◆ WHAT YOU WILL DO:
The full listing, exactly as written and with no images, is the expected output.
※ ※ ※
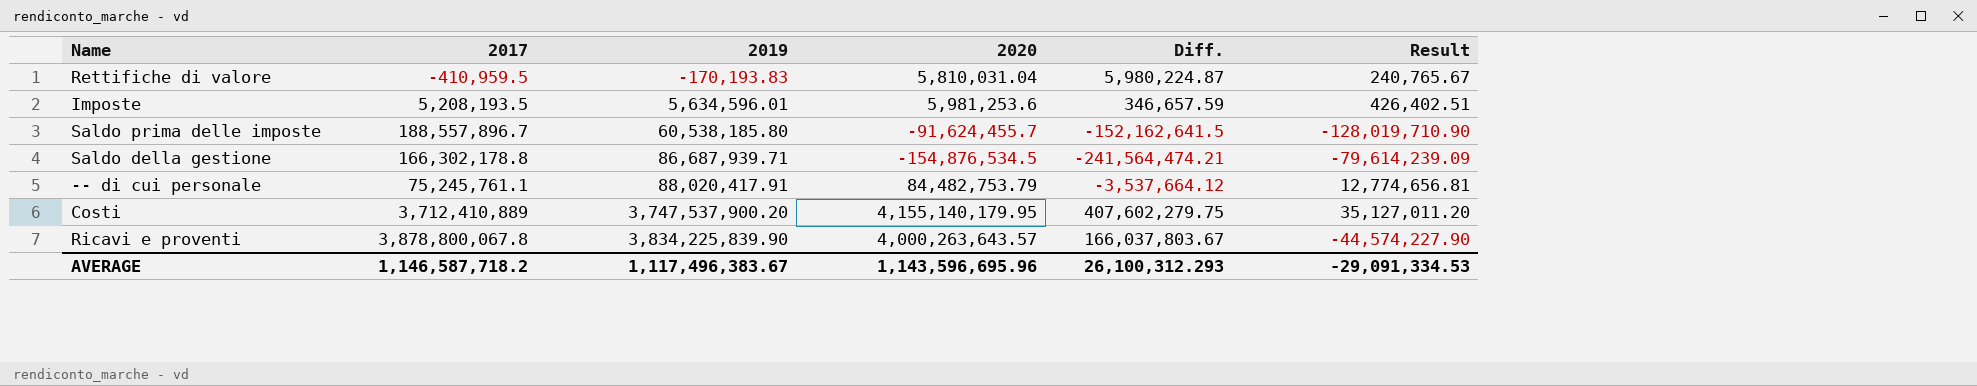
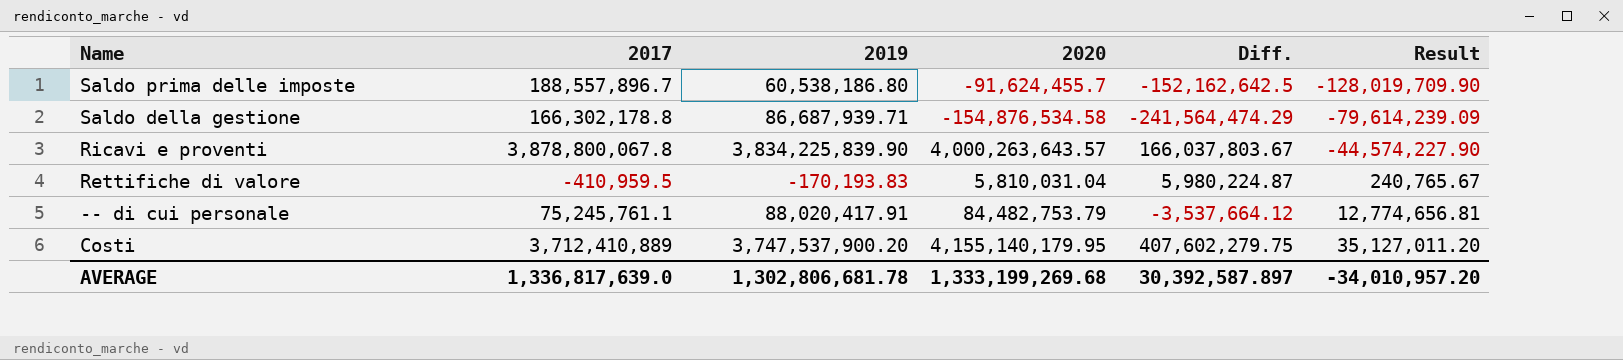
row order: 2019 ascending -> Result ascending
row Imposte: 5,208,193.5 | 5,634,596.01 | 5,981,253.6 | 346,657.59 | 426,402.51 -> none
Saldo prima delle imposte | 2019: 60,538,185.80 -> 60,538,186.80
Saldo prima delle imposte | Diff.: -152,162,641.5 -> -152,162,642.5
Saldo prima delle imposte | Result: -128,019,710.90 -> -128,019,709.90
Saldo della gestione | 2020: -154,876,534.5 -> -154,876,534.58
Saldo della gestione | Diff.: -241,564,474.21 -> -241,564,474.29
AVERAGE | 2017: 1,146,587,718.2 -> 1,336,817,639.0
AVERAGE | 2019: 1,117,496,383.67 -> 1,302,806,681.78
AVERAGE | 2020: 1,143,596,695.96 -> 1,333,199,269.68
AVERAGE | Diff.: 26,100,312.293 -> 30,392,587.897
AVERAGE | Result: -29,091,334.53 -> -34,010,957.20

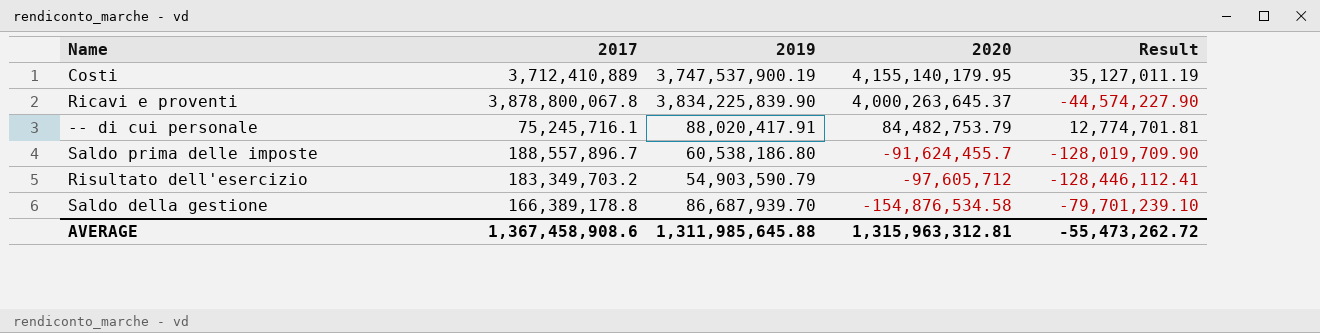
row order: Result ascending -> 2020 descending
column Diff. | formula: [2020] - [2019] -> none
row Rettifiche di valore: -410,959.5 | -170,193.83 | 5,810,031.04 | 5,980,224.87 | 240,765.67 -> none
Costi | 2019: 3,747,537,900.20 -> 3,747,537,900.19
Costi | Result: 35,127,011.20 -> 35,127,011.19
Ricavi e proventi | 2020: 4,000,263,643.57 -> 4,000,263,645.37
-- di cui personale | 2017: 75,245,761.1 -> 75,245,716.1
-- di cui personale | Result: 12,774,656.81 -> 12,774,701.81
row Risultato dell'esercizio: none -> 183,349,703.2 | 54,903,590.79 | -97,605,712 | -128,446,112.41
Saldo della gestione | 2017: 166,302,178.8 -> 166,389,178.8
Saldo della gestione | 2019: 86,687,939.71 -> 86,687,939.70
Saldo della gestione | Result: -79,614,239.09 -> -79,701,239.10
AVERAGE | 2017: 1,336,817,639.0 -> 1,367,458,908.6
AVERAGE | 2019: 1,302,806,681.78 -> 1,311,985,645.88
AVERAGE | 2020: 1,333,199,269.68 -> 1,315,963,312.81
AVERAGE | Result: -34,010,957.20 -> -55,473,262.72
※ ※ ※
◆ WRITTEN RESPONSE:
row order: 2019 ascending -> Result ascending
row Imposte: 5,208,193.5 | 5,634,596.01 | 5,981,253.6 | 346,657.59 | 426,402.51 -> none
Saldo prima delle imposte | 2019: 60,538,185.80 -> 60,538,186.80
Saldo prima delle imposte | Diff.: -152,162,641.5 -> -152,162,642.5
Saldo prima delle imposte | Result: -128,019,710.90 -> -128,019,709.90
Saldo della gestione | 2020: -154,876,534.5 -> -154,876,534.58
Saldo della gestione | Diff.: -241,564,474.21 -> -241,564,474.29
AVERAGE | 2017: 1,146,587,718.2 -> 1,336,817,639.0
AVERAGE | 2019: 1,117,496,383.67 -> 1,302,806,681.78
AVERAGE | 2020: 1,143,596,695.96 -> 1,333,199,269.68
AVERAGE | Diff.: 26,100,312.293 -> 30,392,587.897
AVERAGE | Result: -29,091,334.53 -> -34,010,957.20

row order: Result ascending -> 2020 descending
column Diff. | formula: [2020] - [2019] -> none
row Rettifiche di valore: -410,959.5 | -170,193.83 | 5,810,031.04 | 5,980,224.87 | 240,765.67 -> none
Costi | 2019: 3,747,537,900.20 -> 3,747,537,900.19
Costi | Result: 35,127,011.20 -> 35,127,011.19
Ricavi e proventi | 2020: 4,000,263,643.57 -> 4,000,263,645.37
-- di cui personale | 2017: 75,245,761.1 -> 75,245,716.1
-- di cui personale | Result: 12,774,656.81 -> 12,774,701.81
row Risultato dell'esercizio: none -> 183,349,703.2 | 54,903,590.79 | -97,605,712 | -128,446,112.41
Saldo della gestione | 2017: 166,302,178.8 -> 166,389,178.8
Saldo della gestione | 2019: 86,687,939.71 -> 86,687,939.70
Saldo della gestione | Result: -79,614,239.09 -> -79,701,239.10
AVERAGE | 2017: 1,336,817,639.0 -> 1,367,458,908.6
AVERAGE | 2019: 1,302,806,681.78 -> 1,311,985,645.88
AVERAGE | 2020: 1,333,199,269.68 -> 1,315,963,312.81
AVERAGE | Result: -34,010,957.20 -> -55,473,262.72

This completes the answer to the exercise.